[Change detection data]
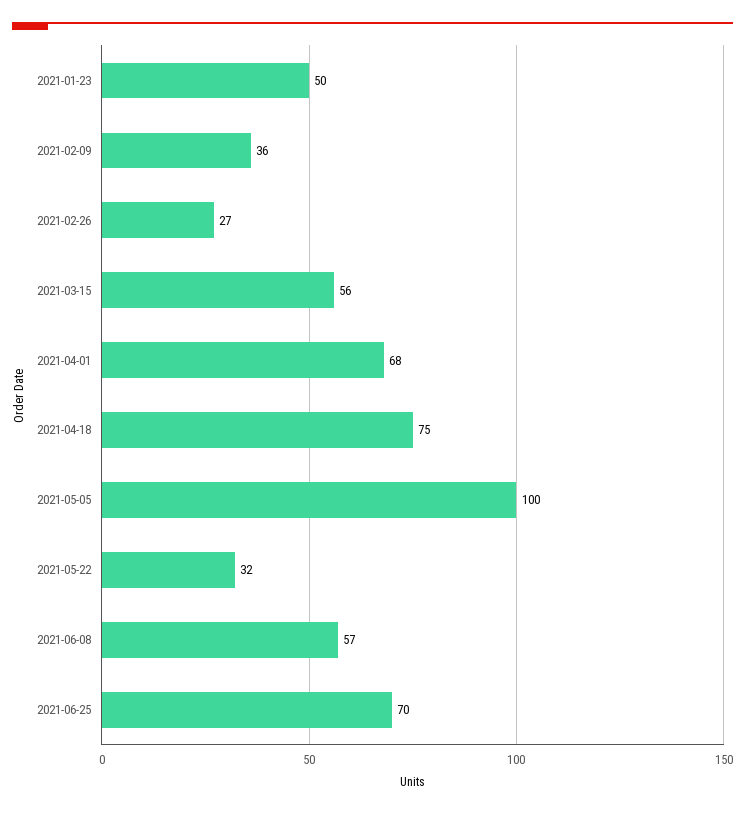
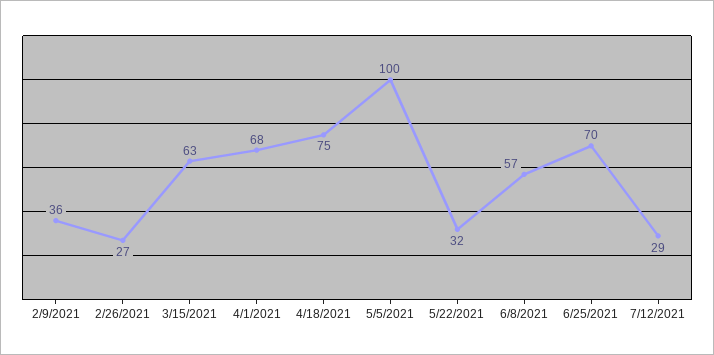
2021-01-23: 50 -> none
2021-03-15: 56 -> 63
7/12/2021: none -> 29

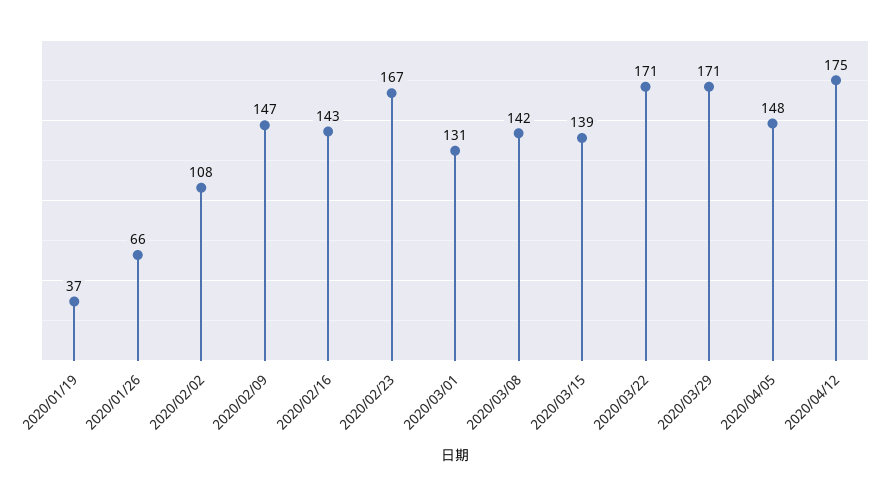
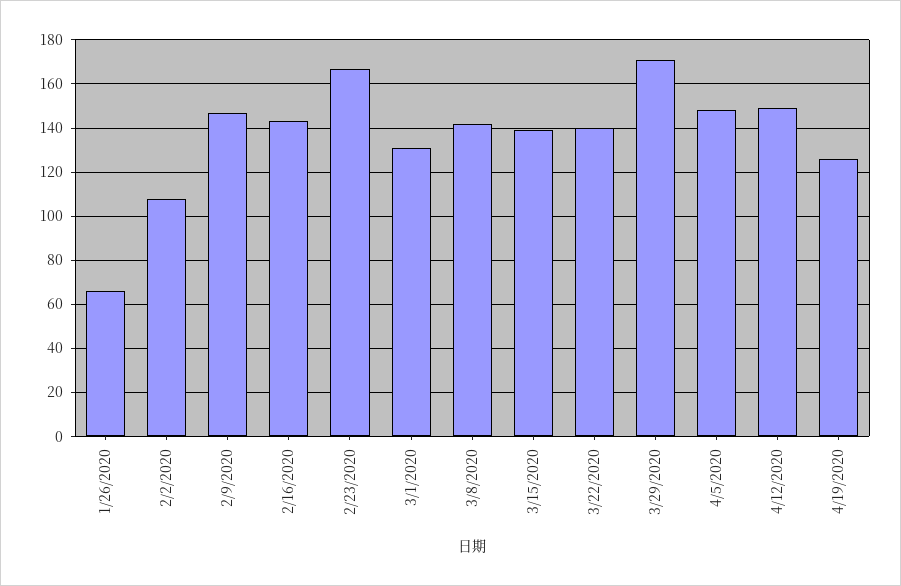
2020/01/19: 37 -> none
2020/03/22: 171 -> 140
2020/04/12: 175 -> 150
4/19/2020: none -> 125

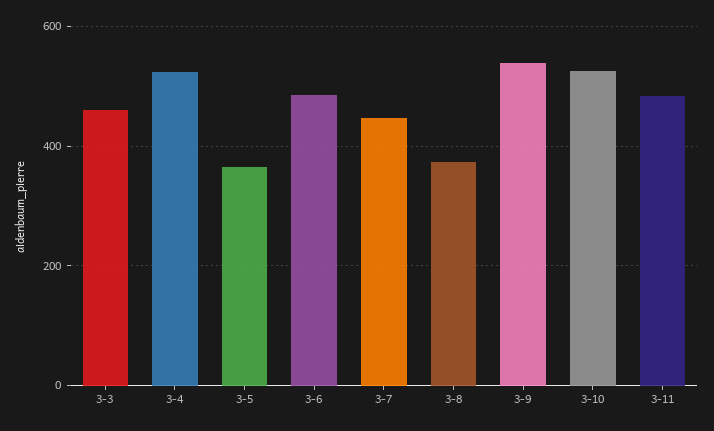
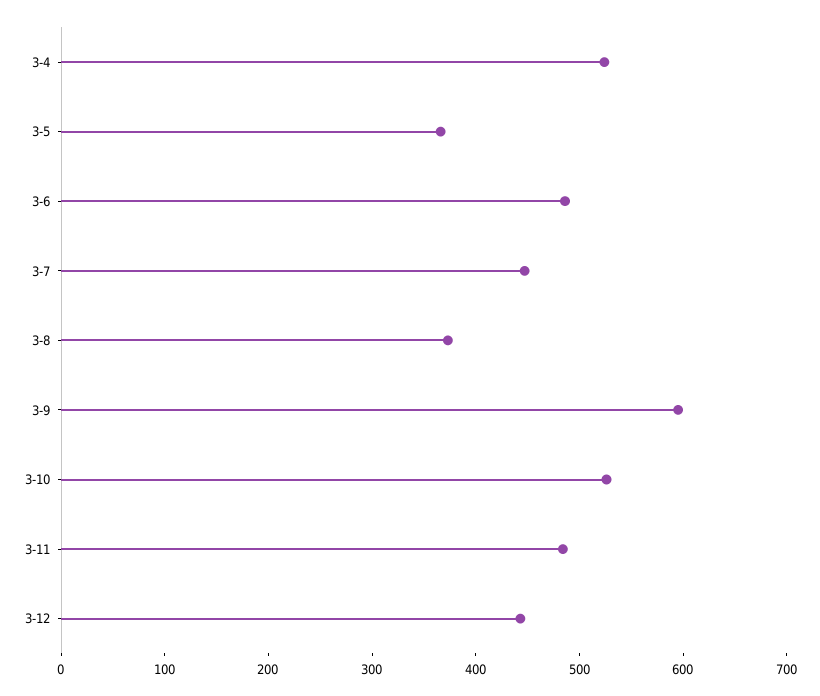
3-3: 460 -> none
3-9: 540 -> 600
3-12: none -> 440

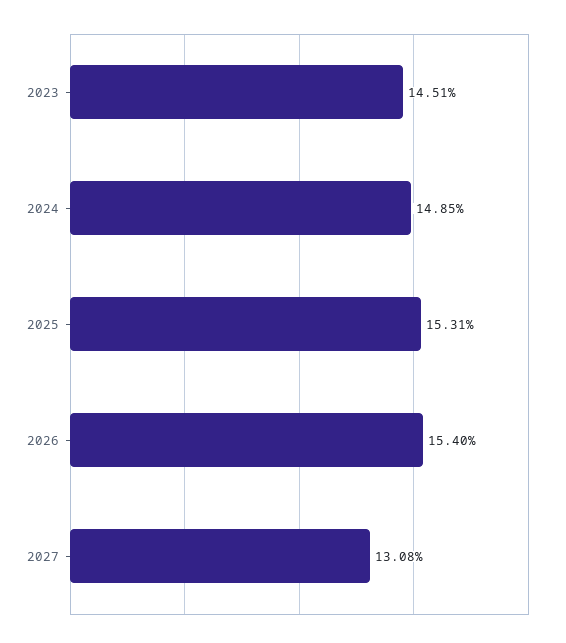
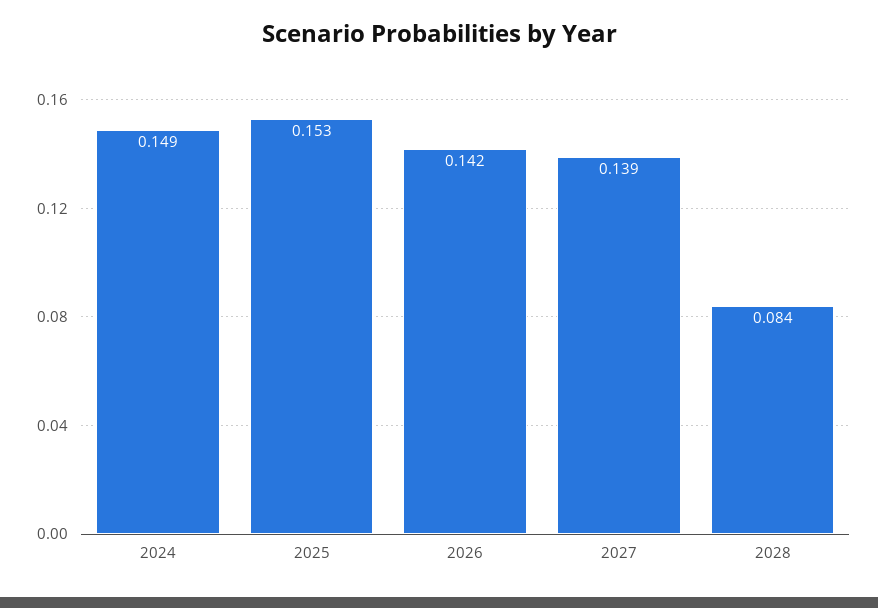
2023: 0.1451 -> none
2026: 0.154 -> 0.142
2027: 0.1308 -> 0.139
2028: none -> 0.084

**Required action:** Search the entries for the word "none" and copy every line that has it.

**Answer area:**
2021-01-23: 50 -> none
7/12/2021: none -> 29
2020/01/19: 37 -> none
4/19/2020: none -> 125
3-3: 460 -> none
3-12: none -> 440
2023: 0.1451 -> none
2028: none -> 0.084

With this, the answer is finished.